The entries that follow should be written out exactly.

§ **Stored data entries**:
┌────────

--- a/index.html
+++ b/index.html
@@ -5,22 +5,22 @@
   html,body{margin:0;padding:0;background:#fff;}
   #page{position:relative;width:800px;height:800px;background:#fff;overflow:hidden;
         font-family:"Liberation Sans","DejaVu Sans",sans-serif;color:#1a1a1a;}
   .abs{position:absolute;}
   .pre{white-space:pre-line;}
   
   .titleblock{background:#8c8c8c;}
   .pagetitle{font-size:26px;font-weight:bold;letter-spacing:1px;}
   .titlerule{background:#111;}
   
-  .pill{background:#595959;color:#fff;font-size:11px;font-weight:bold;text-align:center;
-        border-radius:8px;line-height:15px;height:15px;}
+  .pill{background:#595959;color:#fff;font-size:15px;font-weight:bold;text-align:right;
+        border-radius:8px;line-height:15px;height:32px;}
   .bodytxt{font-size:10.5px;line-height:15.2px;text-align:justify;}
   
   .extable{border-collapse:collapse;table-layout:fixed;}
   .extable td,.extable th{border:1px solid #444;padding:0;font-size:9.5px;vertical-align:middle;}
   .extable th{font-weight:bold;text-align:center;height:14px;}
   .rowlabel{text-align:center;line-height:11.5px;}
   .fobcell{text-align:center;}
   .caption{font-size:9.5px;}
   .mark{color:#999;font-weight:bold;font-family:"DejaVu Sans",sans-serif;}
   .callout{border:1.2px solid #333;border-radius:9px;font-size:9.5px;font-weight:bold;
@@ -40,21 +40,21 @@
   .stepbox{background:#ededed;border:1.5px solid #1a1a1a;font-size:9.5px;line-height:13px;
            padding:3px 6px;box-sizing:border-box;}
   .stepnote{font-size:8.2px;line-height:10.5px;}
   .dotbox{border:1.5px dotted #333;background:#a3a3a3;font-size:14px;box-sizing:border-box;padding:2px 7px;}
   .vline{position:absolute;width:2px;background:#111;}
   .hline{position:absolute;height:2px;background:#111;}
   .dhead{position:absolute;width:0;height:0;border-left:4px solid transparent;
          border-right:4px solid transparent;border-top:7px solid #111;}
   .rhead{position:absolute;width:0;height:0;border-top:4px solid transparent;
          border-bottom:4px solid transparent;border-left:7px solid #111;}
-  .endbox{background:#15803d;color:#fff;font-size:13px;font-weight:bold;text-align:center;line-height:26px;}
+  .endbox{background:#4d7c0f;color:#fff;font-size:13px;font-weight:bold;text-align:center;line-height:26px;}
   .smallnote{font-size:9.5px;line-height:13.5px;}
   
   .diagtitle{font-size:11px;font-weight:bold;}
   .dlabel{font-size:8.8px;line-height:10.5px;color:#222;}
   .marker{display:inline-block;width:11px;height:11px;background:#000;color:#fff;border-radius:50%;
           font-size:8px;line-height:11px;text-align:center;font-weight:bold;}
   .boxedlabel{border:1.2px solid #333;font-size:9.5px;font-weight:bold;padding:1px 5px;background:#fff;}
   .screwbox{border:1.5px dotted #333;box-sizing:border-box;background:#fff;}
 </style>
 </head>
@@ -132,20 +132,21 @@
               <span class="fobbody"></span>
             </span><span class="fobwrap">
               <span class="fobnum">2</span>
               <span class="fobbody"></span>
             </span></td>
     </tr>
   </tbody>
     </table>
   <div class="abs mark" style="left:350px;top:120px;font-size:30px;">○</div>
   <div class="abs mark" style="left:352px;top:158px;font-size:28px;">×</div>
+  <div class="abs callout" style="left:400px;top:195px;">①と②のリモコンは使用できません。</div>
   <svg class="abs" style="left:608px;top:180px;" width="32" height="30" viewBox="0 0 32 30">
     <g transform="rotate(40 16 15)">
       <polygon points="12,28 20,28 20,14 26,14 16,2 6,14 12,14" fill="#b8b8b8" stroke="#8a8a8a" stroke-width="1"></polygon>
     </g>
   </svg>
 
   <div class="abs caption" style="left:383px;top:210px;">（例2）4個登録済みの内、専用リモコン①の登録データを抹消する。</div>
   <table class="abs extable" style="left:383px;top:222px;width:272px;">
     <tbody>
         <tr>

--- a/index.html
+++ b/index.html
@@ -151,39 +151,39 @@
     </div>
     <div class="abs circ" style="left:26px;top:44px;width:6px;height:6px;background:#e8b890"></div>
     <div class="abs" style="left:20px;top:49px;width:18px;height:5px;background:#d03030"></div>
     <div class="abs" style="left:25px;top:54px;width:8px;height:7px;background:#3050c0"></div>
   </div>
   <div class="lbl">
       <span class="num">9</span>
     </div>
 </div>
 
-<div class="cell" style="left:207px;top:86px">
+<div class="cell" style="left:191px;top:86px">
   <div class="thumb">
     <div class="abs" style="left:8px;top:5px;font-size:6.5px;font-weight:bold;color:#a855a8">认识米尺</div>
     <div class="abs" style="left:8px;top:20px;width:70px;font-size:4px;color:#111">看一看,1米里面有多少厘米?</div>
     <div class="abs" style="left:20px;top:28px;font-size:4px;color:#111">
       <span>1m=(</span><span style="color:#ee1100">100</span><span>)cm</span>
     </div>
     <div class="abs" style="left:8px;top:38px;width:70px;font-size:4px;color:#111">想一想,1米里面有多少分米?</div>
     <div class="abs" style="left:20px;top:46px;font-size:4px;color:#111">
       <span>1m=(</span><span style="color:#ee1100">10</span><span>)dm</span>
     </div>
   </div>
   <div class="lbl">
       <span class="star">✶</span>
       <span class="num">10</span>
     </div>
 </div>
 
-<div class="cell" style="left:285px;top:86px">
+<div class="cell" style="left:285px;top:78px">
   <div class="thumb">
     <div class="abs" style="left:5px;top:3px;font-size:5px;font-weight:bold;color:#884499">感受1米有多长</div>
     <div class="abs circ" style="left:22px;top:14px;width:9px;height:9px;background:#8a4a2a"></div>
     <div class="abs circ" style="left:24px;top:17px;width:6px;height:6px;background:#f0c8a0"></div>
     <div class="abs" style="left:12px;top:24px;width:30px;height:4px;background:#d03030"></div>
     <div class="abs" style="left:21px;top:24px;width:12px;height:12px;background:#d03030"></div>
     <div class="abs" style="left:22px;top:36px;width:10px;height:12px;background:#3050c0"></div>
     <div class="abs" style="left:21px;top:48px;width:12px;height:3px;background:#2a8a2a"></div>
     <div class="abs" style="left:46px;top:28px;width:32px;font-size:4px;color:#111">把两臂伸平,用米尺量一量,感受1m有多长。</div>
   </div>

└────────

§ **Response to this exercise**:
--- a/index.html
+++ b/index.html
@@ -5,22 +5,22 @@
   html,body{margin:0;padding:0;background:#fff;}
   #page{position:relative;width:800px;height:800px;background:#fff;overflow:hidden;
         font-family:"Liberation Sans","DejaVu Sans",sans-serif;color:#1a1a1a;}
   .abs{position:absolute;}
   .pre{white-space:pre-line;}
   
   .titleblock{background:#8c8c8c;}
   .pagetitle{font-size:26px;font-weight:bold;letter-spacing:1px;}
   .titlerule{background:#111;}
   
-  .pill{background:#595959;color:#fff;font-size:11px;font-weight:bold;text-align:center;
-        border-radius:8px;line-height:15px;height:15px;}
+  .pill{background:#595959;color:#fff;font-size:15px;font-weight:bold;text-align:right;
+        border-radius:8px;line-height:15px;height:32px;}
   .bodytxt{font-size:10.5px;line-height:15.2px;text-align:justify;}
   
   .extable{border-collapse:collapse;table-layout:fixed;}
   .extable td,.extable th{border:1px solid #444;padding:0;font-size:9.5px;vertical-align:middle;}
   .extable th{font-weight:bold;text-align:center;height:14px;}
   .rowlabel{text-align:center;line-height:11.5px;}
   .fobcell{text-align:center;}
   .caption{font-size:9.5px;}
   .mark{color:#999;font-weight:bold;font-family:"DejaVu Sans",sans-serif;}
   .callout{border:1.2px solid #333;border-radius:9px;font-size:9.5px;font-weight:bold;
@@ -40,21 +40,21 @@
   .stepbox{background:#ededed;border:1.5px solid #1a1a1a;font-size:9.5px;line-height:13px;
            padding:3px 6px;box-sizing:border-box;}
   .stepnote{font-size:8.2px;line-height:10.5px;}
   .dotbox{border:1.5px dotted #333;background:#a3a3a3;font-size:14px;box-sizing:border-box;padding:2px 7px;}
   .vline{position:absolute;width:2px;background:#111;}
   .hline{position:absolute;height:2px;background:#111;}
   .dhead{position:absolute;width:0;height:0;border-left:4px solid transparent;
          border-right:4px solid transparent;border-top:7px solid #111;}
   .rhead{position:absolute;width:0;height:0;border-top:4px solid transparent;
          border-bottom:4px solid transparent;border-left:7px solid #111;}
-  .endbox{background:#15803d;color:#fff;font-size:13px;font-weight:bold;text-align:center;line-height:26px;}
+  .endbox{background:#4d7c0f;color:#fff;font-size:13px;font-weight:bold;text-align:center;line-height:26px;}
   .smallnote{font-size:9.5px;line-height:13.5px;}
   
   .diagtitle{font-size:11px;font-weight:bold;}
   .dlabel{font-size:8.8px;line-height:10.5px;color:#222;}
   .marker{display:inline-block;width:11px;height:11px;background:#000;color:#fff;border-radius:50%;
           font-size:8px;line-height:11px;text-align:center;font-weight:bold;}
   .boxedlabel{border:1.2px solid #333;font-size:9.5px;font-weight:bold;padding:1px 5px;background:#fff;}
   .screwbox{border:1.5px dotted #333;box-sizing:border-box;background:#fff;}
 </style>
 </head>
@@ -132,20 +132,21 @@
               <span class="fobbody"></span>
             </span><span class="fobwrap">
               <span class="fobnum">2</span>
               <span class="fobbody"></span>
             </span></td>
     </tr>
   </tbody>
     </table>
   <div class="abs mark" style="left:350px;top:120px;font-size:30px;">○</div>
   <div class="abs mark" style="left:352px;top:158px;font-size:28px;">×</div>
+  <div class="abs callout" style="left:400px;top:195px;">①と②のリモコンは使用できません。</div>
   <svg class="abs" style="left:608px;top:180px;" width="32" height="30" viewBox="0 0 32 30">
     <g transform="rotate(40 16 15)">
       <polygon points="12,28 20,28 20,14 26,14 16,2 6,14 12,14" fill="#b8b8b8" stroke="#8a8a8a" stroke-width="1"></polygon>
     </g>
   </svg>
 
   <div class="abs caption" style="left:383px;top:210px;">（例2）4個登録済みの内、専用リモコン①の登録データを抹消する。</div>
   <table class="abs extable" style="left:383px;top:222px;width:272px;">
     <tbody>
         <tr>

--- a/index.html
+++ b/index.html
@@ -151,39 +151,39 @@
     </div>
     <div class="abs circ" style="left:26px;top:44px;width:6px;height:6px;background:#e8b890"></div>
     <div class="abs" style="left:20px;top:49px;width:18px;height:5px;background:#d03030"></div>
     <div class="abs" style="left:25px;top:54px;width:8px;height:7px;background:#3050c0"></div>
   </div>
   <div class="lbl">
       <span class="num">9</span>
     </div>
 </div>
 
-<div class="cell" style="left:207px;top:86px">
+<div class="cell" style="left:191px;top:86px">
   <div class="thumb">
     <div class="abs" style="left:8px;top:5px;font-size:6.5px;font-weight:bold;color:#a855a8">认识米尺</div>
     <div class="abs" style="left:8px;top:20px;width:70px;font-size:4px;color:#111">看一看,1米里面有多少厘米?</div>
     <div class="abs" style="left:20px;top:28px;font-size:4px;color:#111">
       <span>1m=(</span><span style="color:#ee1100">100</span><span>)cm</span>
     </div>
     <div class="abs" style="left:8px;top:38px;width:70px;font-size:4px;color:#111">想一想,1米里面有多少分米?</div>
     <div class="abs" style="left:20px;top:46px;font-size:4px;color:#111">
       <span>1m=(</span><span style="color:#ee1100">10</span><span>)dm</span>
     </div>
   </div>
   <div class="lbl">
       <span class="star">✶</span>
       <span class="num">10</span>
     </div>
 </div>
 
-<div class="cell" style="left:285px;top:86px">
+<div class="cell" style="left:285px;top:78px">
   <div class="thumb">
     <div class="abs" style="left:5px;top:3px;font-size:5px;font-weight:bold;color:#884499">感受1米有多长</div>
     <div class="abs circ" style="left:22px;top:14px;width:9px;height:9px;background:#8a4a2a"></div>
     <div class="abs circ" style="left:24px;top:17px;width:6px;height:6px;background:#f0c8a0"></div>
     <div class="abs" style="left:12px;top:24px;width:30px;height:4px;background:#d03030"></div>
     <div class="abs" style="left:21px;top:24px;width:12px;height:12px;background:#d03030"></div>
     <div class="abs" style="left:22px;top:36px;width:10px;height:12px;background:#3050c0"></div>
     <div class="abs" style="left:21px;top:48px;width:12px;height:3px;background:#2a8a2a"></div>
     <div class="abs" style="left:46px;top:28px;width:32px;font-size:4px;color:#111">把两臂伸平,用米尺量一量,感受1m有多长。</div>
   </div>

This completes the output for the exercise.